Version comparison data
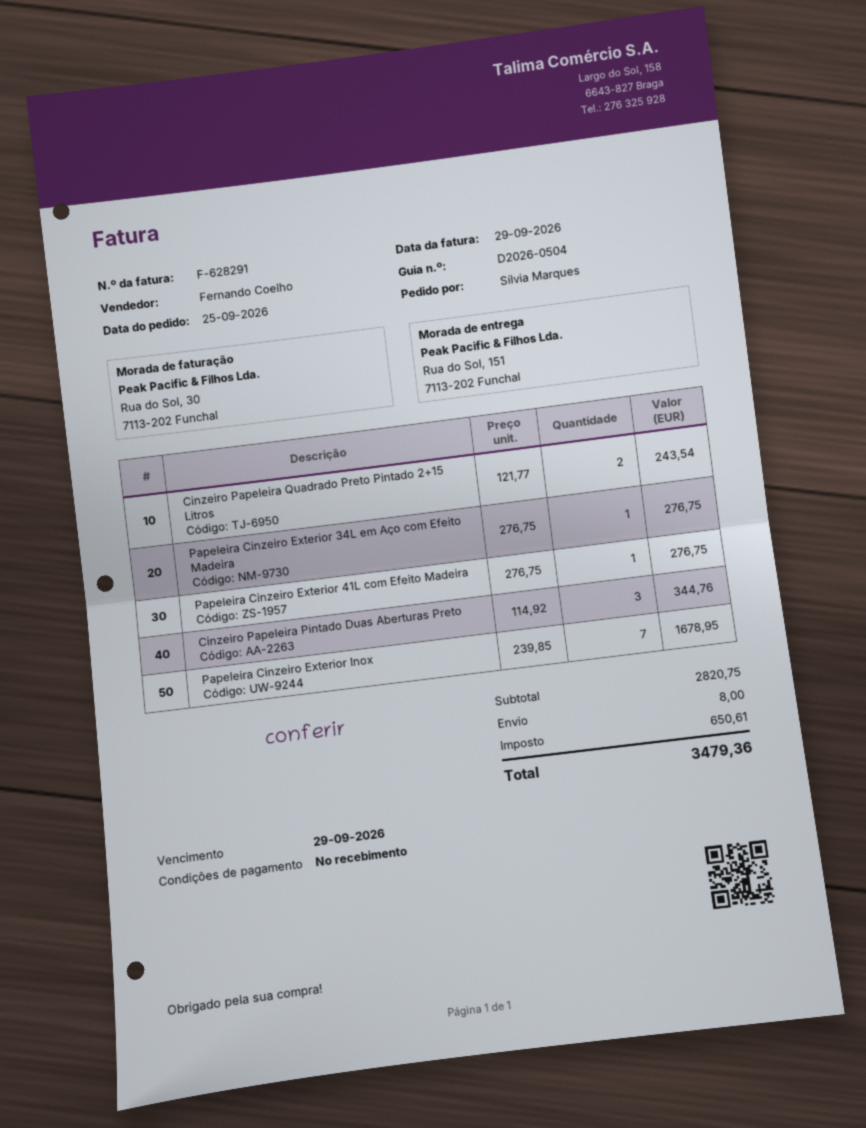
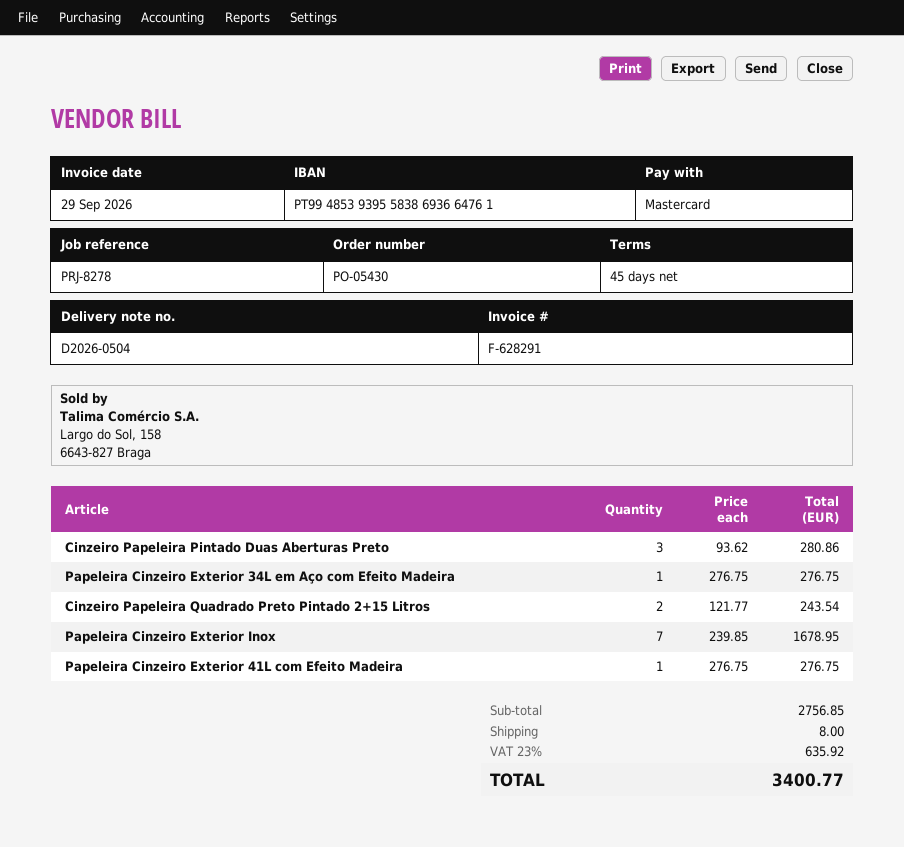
payment terms: on receipt -> 45 days
Cinzeiro Papeleira Pintado Duas Aberturas Preto: 3 x 114.92 = 344.76 -> 3 x 93.62 = 280.86
subtotal: 2820.75 -> 2756.85
tax: 650.61 -> 635.92
total: 3479.36 -> 3400.77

== Work item ==
Pictures are to be dropped, and the remaining data set down exactly.

== Result of the task ==
payment terms: on receipt -> 45 days
Cinzeiro Papeleira Pintado Duas Aberturas Preto: 3 x 114.92 = 344.76 -> 3 x 93.62 = 280.86
subtotal: 2820.75 -> 2756.85
tax: 650.61 -> 635.92
total: 3479.36 -> 3400.77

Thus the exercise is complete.